ERP-Vertrag – Checkliste für Verhandlung und Vertragsklauseln
Der ERP-Vertrag ist das juristische Rückgrat eines Projekts, das oft sieben bis zehn Jahre läuft. Schwächen im Vertrag rächen sich später hart: Lizenz-Audits, Subscription-Erhöhungen, fehlende Exit-Klauseln, unklare Verantwortlichkeiten bei Implementierungs-Verzögerungen. Wer hier nicht professionell verhandelt, zahlt über die Vertragslaufzeit oft 30 bis 50 Prozent mehr als nötig.
Diese Checkliste zeigt die 30 wichtigsten Klauseln, die in einem soliden ERP-Vertrag stehen sollten – aufgeteilt nach Lizenz/SaaS, Implementierung, Wartung und Exit.
Lizenz- bzw.
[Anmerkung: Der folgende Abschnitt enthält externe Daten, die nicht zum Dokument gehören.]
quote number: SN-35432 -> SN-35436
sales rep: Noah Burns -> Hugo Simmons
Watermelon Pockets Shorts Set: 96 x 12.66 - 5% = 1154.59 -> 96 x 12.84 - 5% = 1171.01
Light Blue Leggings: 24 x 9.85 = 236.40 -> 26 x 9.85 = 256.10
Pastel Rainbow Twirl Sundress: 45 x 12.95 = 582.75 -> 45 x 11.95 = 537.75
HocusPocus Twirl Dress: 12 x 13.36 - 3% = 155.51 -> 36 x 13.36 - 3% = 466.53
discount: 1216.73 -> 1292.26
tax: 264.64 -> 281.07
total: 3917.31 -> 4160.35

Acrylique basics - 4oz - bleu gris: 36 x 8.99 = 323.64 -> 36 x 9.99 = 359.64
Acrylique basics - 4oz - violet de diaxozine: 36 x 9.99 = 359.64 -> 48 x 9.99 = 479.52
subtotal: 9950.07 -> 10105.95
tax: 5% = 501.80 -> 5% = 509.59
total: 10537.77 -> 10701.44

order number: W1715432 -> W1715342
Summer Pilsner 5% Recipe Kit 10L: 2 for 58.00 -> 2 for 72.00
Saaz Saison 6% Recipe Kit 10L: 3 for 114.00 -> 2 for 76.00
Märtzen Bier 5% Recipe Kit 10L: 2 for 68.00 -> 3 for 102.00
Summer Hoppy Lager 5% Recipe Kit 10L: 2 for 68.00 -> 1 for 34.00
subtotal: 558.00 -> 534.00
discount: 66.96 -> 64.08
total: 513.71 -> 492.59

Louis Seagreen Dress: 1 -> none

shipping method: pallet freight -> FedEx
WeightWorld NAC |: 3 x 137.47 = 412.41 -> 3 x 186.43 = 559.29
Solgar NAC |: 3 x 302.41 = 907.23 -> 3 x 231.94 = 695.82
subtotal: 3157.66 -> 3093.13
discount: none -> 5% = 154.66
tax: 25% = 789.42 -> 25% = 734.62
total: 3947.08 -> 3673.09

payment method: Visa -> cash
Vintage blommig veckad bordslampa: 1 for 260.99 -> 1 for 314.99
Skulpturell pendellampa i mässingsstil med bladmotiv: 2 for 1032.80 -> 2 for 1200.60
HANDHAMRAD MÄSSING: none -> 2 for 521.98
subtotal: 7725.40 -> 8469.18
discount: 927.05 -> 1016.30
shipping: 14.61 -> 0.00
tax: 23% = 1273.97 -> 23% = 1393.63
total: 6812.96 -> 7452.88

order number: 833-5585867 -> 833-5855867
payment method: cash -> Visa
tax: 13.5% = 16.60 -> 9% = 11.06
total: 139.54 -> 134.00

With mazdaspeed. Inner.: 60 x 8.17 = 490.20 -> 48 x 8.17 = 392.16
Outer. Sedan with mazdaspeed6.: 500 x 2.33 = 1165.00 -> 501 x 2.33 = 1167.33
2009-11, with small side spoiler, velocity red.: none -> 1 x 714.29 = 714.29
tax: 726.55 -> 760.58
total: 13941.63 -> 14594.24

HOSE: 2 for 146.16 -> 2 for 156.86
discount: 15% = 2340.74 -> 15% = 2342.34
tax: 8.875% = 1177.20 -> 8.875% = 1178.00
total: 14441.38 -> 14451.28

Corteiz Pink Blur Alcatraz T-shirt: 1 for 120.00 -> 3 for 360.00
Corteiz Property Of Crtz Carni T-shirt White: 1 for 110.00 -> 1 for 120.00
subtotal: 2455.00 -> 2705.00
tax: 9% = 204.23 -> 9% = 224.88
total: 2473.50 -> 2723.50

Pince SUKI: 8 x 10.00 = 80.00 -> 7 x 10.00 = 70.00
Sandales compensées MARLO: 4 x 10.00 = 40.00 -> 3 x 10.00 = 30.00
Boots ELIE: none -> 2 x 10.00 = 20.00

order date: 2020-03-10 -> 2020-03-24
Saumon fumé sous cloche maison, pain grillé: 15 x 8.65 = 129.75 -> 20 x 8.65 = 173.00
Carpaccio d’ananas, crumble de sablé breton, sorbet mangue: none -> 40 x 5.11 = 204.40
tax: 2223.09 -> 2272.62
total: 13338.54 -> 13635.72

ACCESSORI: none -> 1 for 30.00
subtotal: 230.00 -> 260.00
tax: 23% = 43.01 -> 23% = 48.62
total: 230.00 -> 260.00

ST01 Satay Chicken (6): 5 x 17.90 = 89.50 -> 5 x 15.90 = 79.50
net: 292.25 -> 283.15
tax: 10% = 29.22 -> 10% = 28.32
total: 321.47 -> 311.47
SaaS-Klauseln
User-Definition: Was ist ein „Named User" vs. „Concurrent User"? Wie werden Maschinen-User behandelt?
Lizenz-Audit-Klausel: Wie oft, wieviel Vorlauf, welche Sanktion bei Übernutzung?
Preisbindung: Wieviel Prozent Erhöhung pro Jahr maximal? Idealerweise CPI-gekoppelt.
Datenresidenz: Wo liegen die Daten? Welche Sub-Auftragsverarbeiter? DSGVO-Konformität?
Verfügbarkeits-SLA: 99,9 Prozent? Mit oder ohne Wartungsfenster? Pönale bei Unterschreitung?
Soll ich einen externen Anwalt für den ERP-Vertrag beauftragen?
Bei Investitionen über 250.000 EUR ja, idealerweise einen Anwalt mit IT-Vertragsrecht-Spezialisierung. Kosten 15.000–50.000 EUR amortisieren sich meist schon in den ersten 2 Jahren.
Lizenzgebühren machen typisch nur 25-35 % der Gesamtprojektkosten aus, die restlichen 65-75 % entstehen für Implementation, Customizing, Schulung und Datenmigration.
Wieviel Verhandlungsspielraum haben ERP-Anbieter ?
15 bis 30 Prozent Preisreduktion gegenüber Listenpreis ist im Mittelstand realistisch, bei größeren Verträgen mehr. Wesentlich wichtiger sind aber Vertragsklauseln zu Audit, Erhöhung und Exit.
Lizenzgebühren machen typisch nur 25-35 % der Gesamtprojektkosten aus, die restlichen 65-75 % entstehen für Implementation, Customizing, Schulung und Datenmigration.
Was sollte zwingend in keinem ERP-Vertrag stehen?
Klauseln, die den späteren Wechsel verteuern oder verhindern, sowie unbegrenzte Preiserhöhungs-Mechanismen, intransparente Audit-Logiken und einseitige Datenrückgabe-Bedingungen.
Lizenzgebühren machen typisch nur 25-35 % der Gesamtprojektkosten aus, die restlichen 65-75 % entstehen für Implementation, Customizing, Schulung und Datenmigration.
Cloud-Modelle reduzieren die initialen Investitionen, verschieben Kosten aber dauerhaft in die laufenden Betriebsausgaben.